Problem to solve
Output every entry below exactly, without its pictures.

____________________

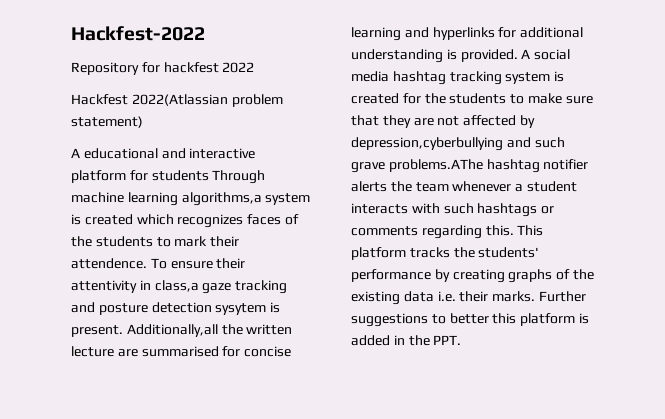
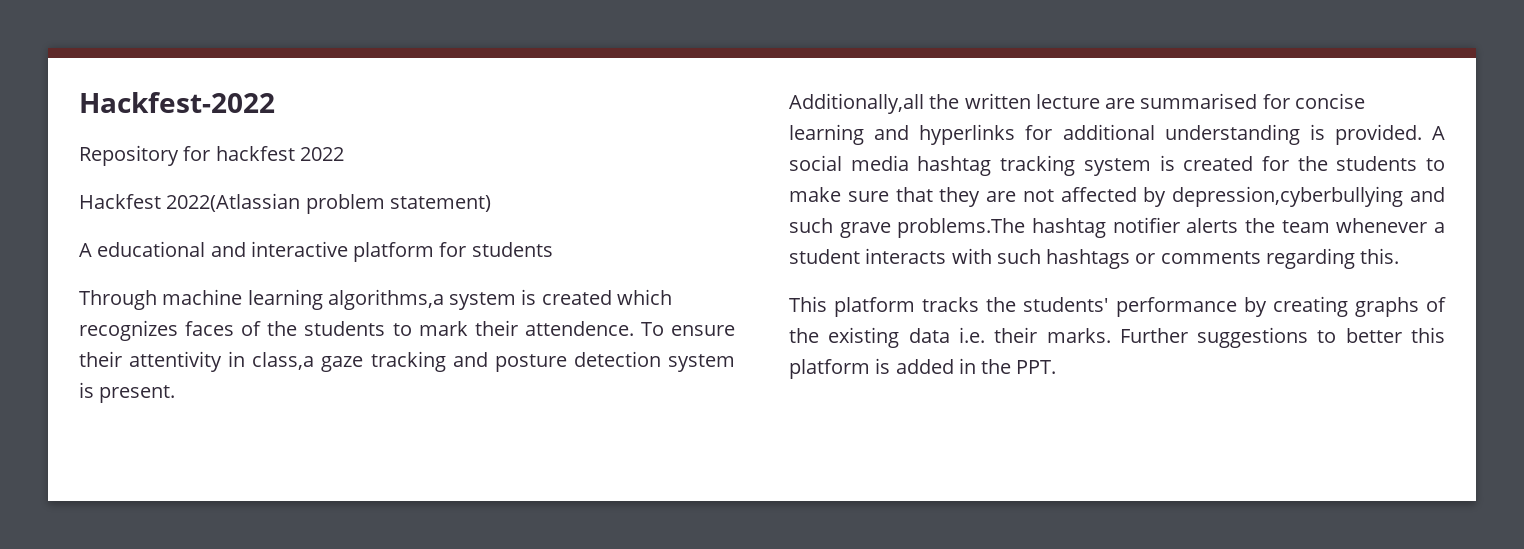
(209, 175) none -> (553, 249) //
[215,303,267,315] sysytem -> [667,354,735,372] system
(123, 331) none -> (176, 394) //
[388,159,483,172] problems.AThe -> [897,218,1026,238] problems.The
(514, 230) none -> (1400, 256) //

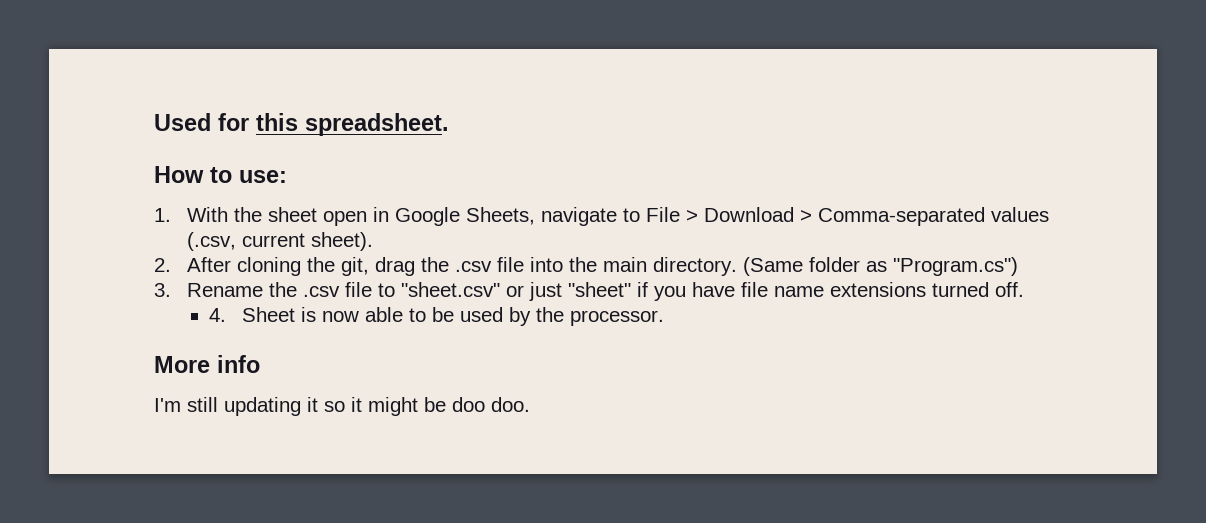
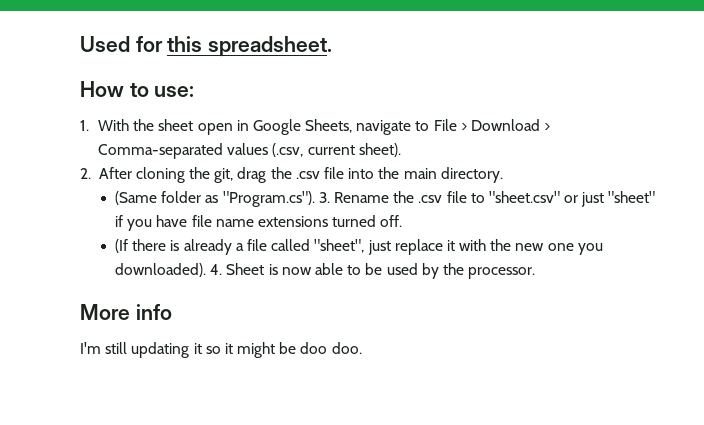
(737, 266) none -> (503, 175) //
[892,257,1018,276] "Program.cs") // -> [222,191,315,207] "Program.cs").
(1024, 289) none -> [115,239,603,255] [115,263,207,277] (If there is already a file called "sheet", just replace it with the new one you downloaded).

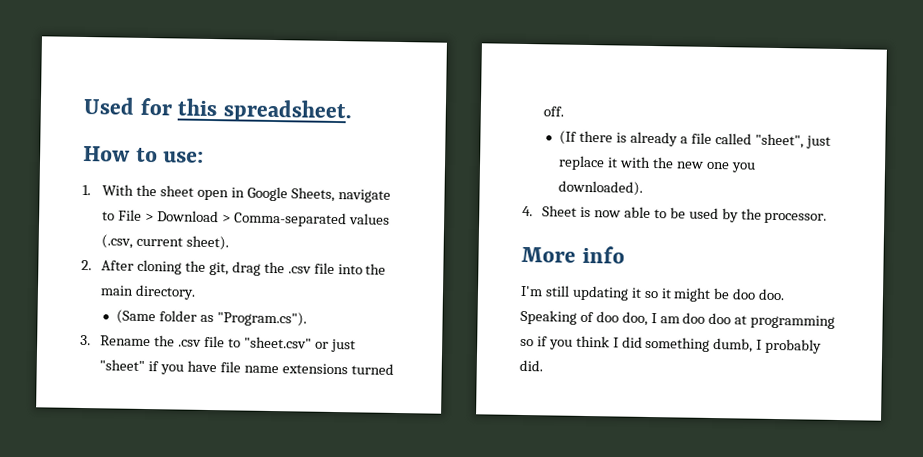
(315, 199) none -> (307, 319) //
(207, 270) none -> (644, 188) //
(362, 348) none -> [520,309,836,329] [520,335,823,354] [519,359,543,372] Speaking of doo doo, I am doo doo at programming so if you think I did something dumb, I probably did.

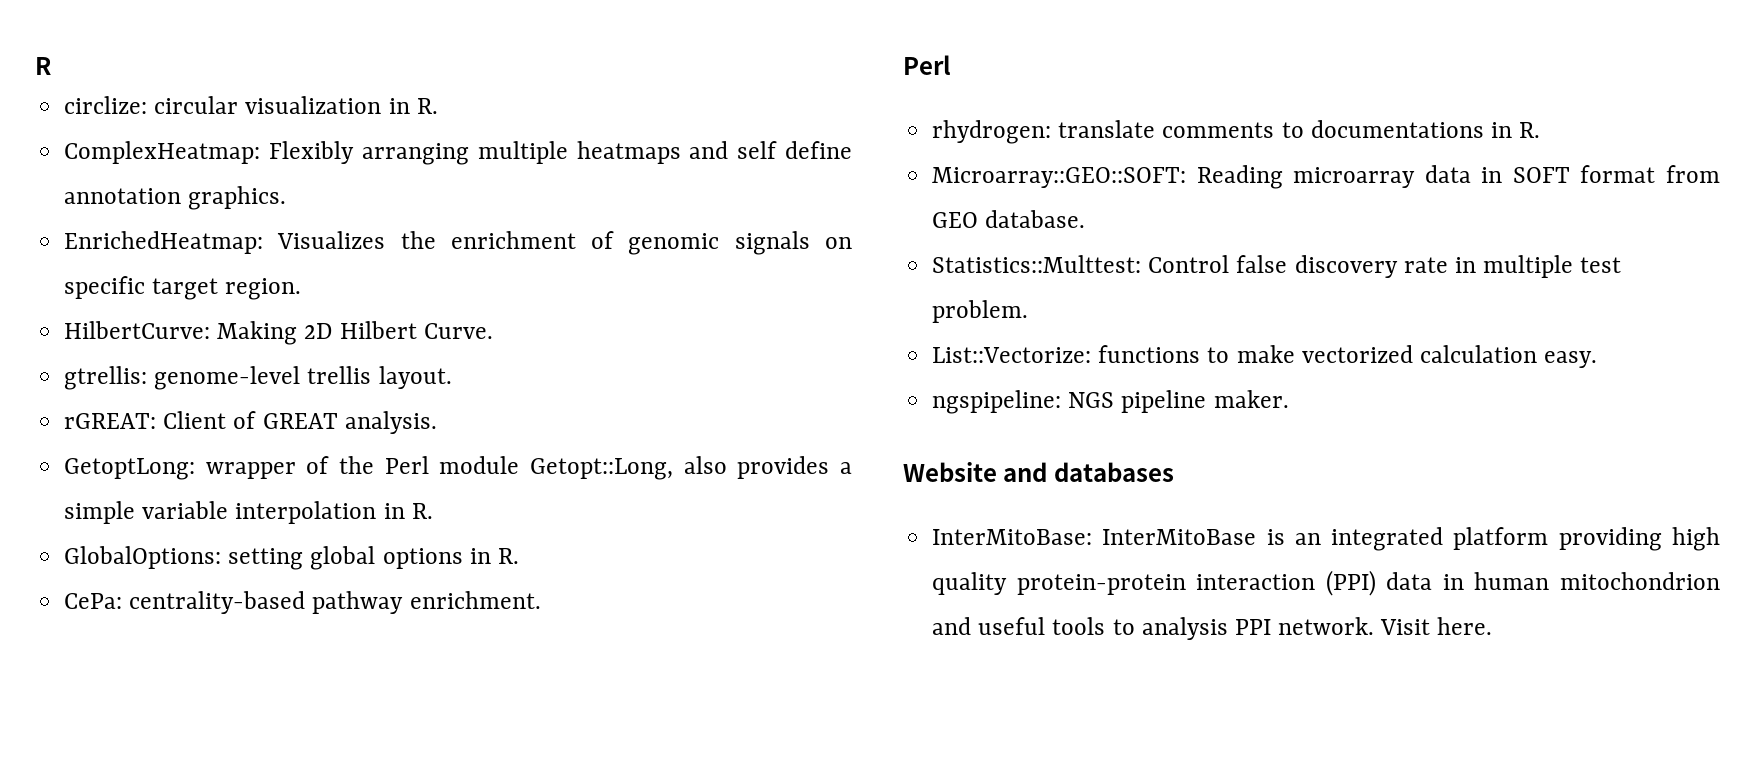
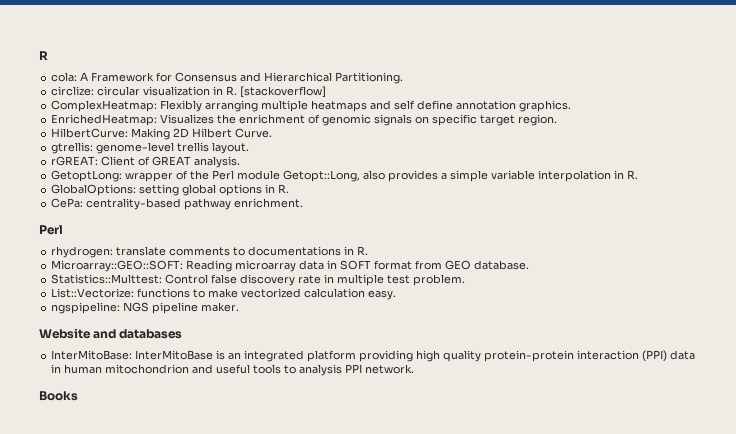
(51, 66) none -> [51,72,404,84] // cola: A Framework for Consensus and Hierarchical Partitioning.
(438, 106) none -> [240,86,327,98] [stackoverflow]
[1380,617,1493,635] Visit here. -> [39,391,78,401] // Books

____________________

Completed task
(209, 175) none -> (553, 249) //
[215,303,267,315] sysytem -> [667,354,735,372] system
(123, 331) none -> (176, 394) //
[388,159,483,172] problems.AThe -> [897,218,1026,238] problems.The
(514, 230) none -> (1400, 256) //

(737, 266) none -> (503, 175) //
[892,257,1018,276] "Program.cs") // -> [222,191,315,207] "Program.cs").
(1024, 289) none -> [115,239,603,255] [115,263,207,277] (If there is already a file called "sheet", just replace it with the new one you downloaded).

(315, 199) none -> (307, 319) //
(207, 270) none -> (644, 188) //
(362, 348) none -> [520,309,836,329] [520,335,823,354] [519,359,543,372] Speaking of doo doo, I am doo doo at programming so if you think I did something dumb, I probably did.

(51, 66) none -> [51,72,404,84] // cola: A Framework for Consensus and Hierarchical Partitioning.
(438, 106) none -> [240,86,327,98] [stackoverflow]
[1380,617,1493,635] Visit here. -> [39,391,78,401] // Books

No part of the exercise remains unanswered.